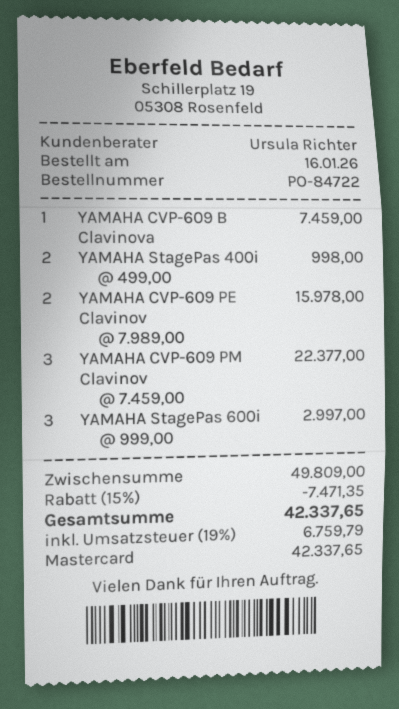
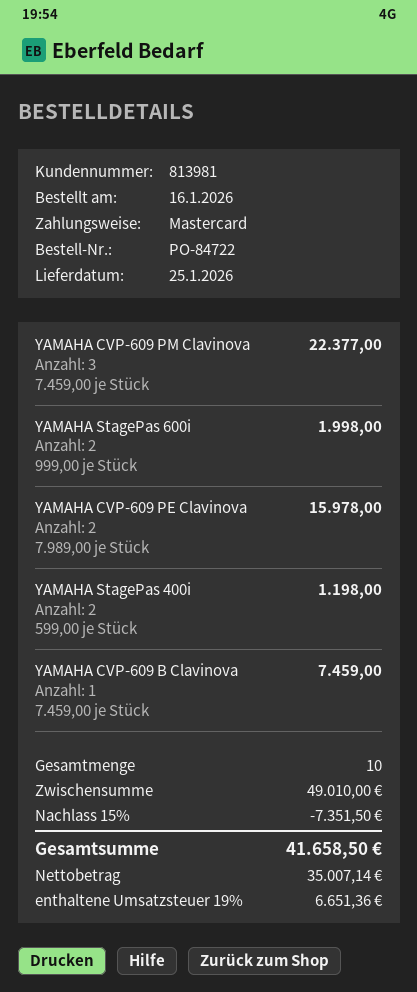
YAMAHA StagePas 400i: 2 x 499.00 = 998.00 -> 2 x 599.00 = 1198.00
YAMAHA StagePas 600i: 3 x 999.00 = 2997.00 -> 2 x 999.00 = 1998.00
subtotal: 49809.00 -> 49010.00
discount: 15% = 7471.35 -> 15% = 7351.50
tax: 19% = 6759.79 -> 19% = 6651.36
total: 42337.65 -> 41658.50

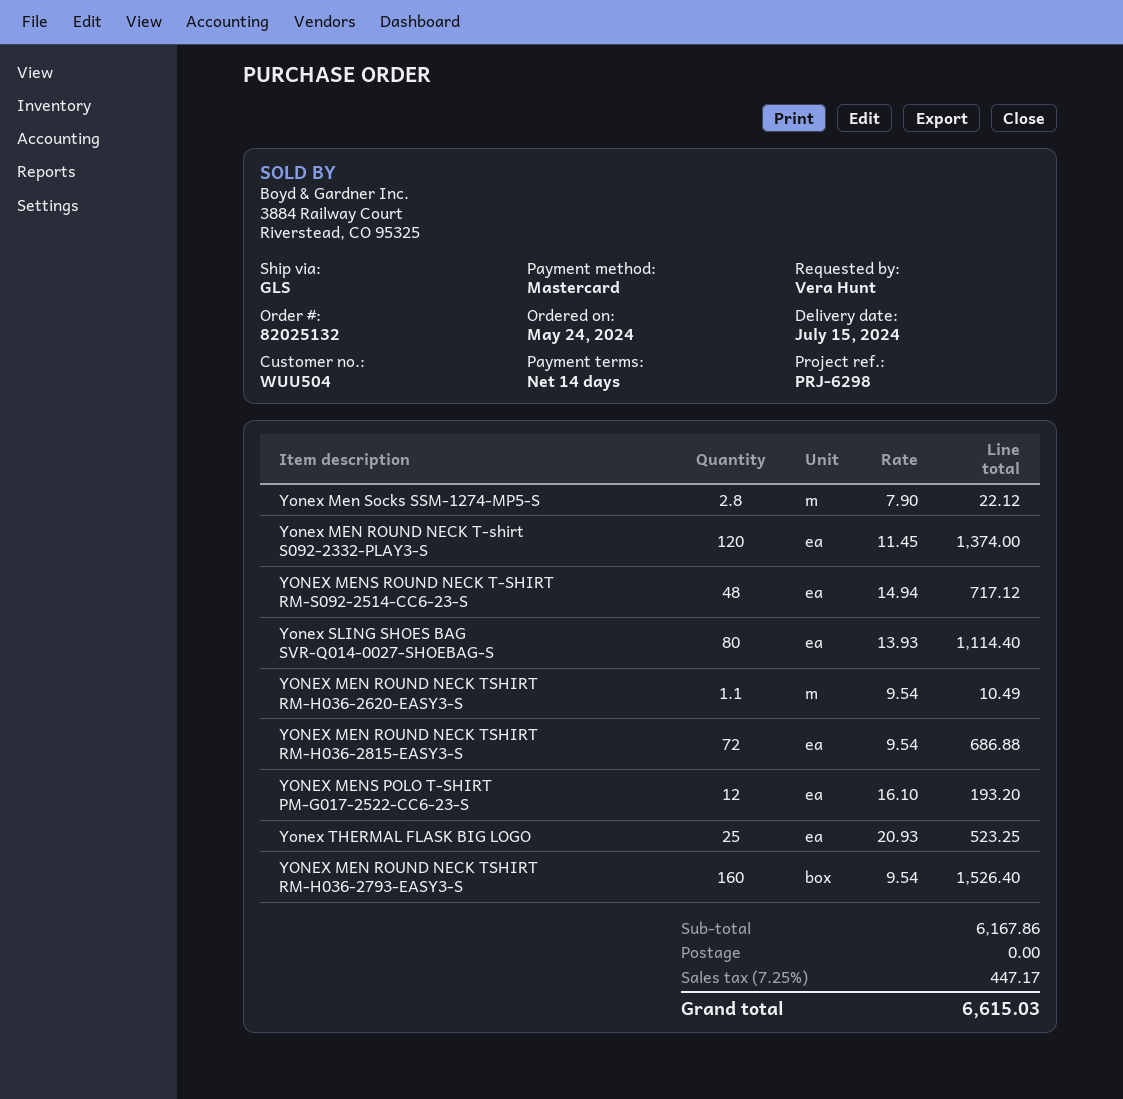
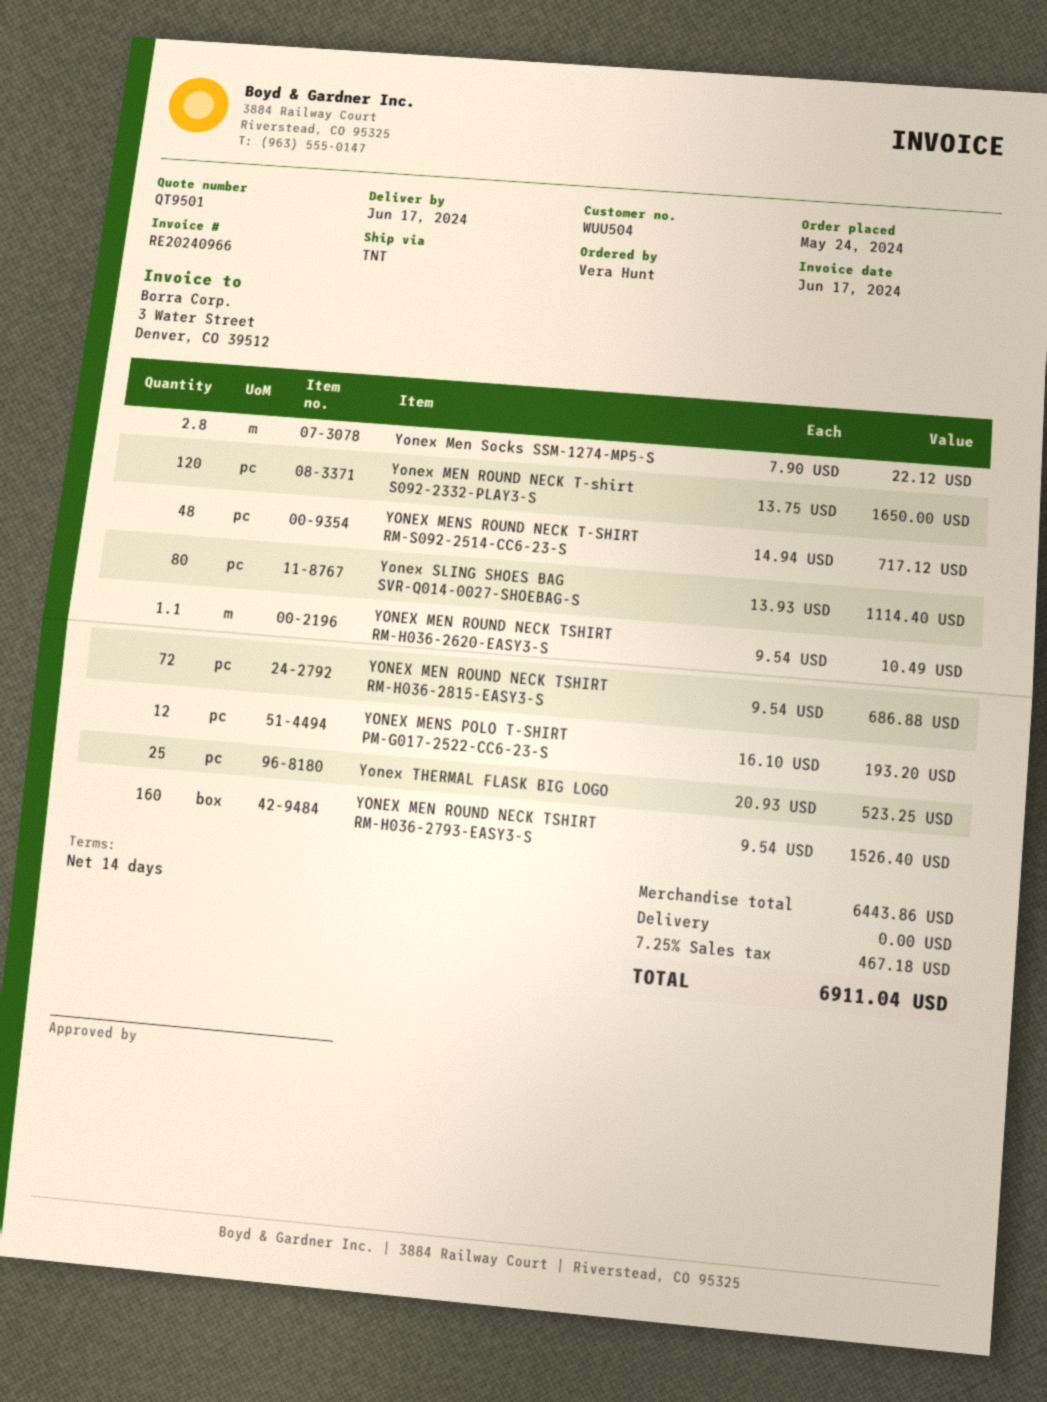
delivery date: 2024-07-15 -> 2024-06-17
shipping method: GLS -> TNT
Yonex MEN ROUND NECK T-shirt S092-2332-PLAY3-S: 120 x 11.45 = 1374.00 -> 120 x 13.75 = 1650.00
subtotal: 6167.86 -> 6443.86
tax: 7.25% = 447.17 -> 7.25% = 467.18
total: 6615.03 -> 6911.04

══════

__What is being asked__
Where a record above holds a picture, drop the picture and print the rest exactly.

__Answer to the problem__
YAMAHA StagePas 400i: 2 x 499.00 = 998.00 -> 2 x 599.00 = 1198.00
YAMAHA StagePas 600i: 3 x 999.00 = 2997.00 -> 2 x 999.00 = 1998.00
subtotal: 49809.00 -> 49010.00
discount: 15% = 7471.35 -> 15% = 7351.50
tax: 19% = 6759.79 -> 19% = 6651.36
total: 42337.65 -> 41658.50

delivery date: 2024-07-15 -> 2024-06-17
shipping method: GLS -> TNT
Yonex MEN ROUND NECK T-shirt S092-2332-PLAY3-S: 120 x 11.45 = 1374.00 -> 120 x 13.75 = 1650.00
subtotal: 6167.86 -> 6443.86
tax: 7.25% = 447.17 -> 7.25% = 467.18
total: 6615.03 -> 6911.04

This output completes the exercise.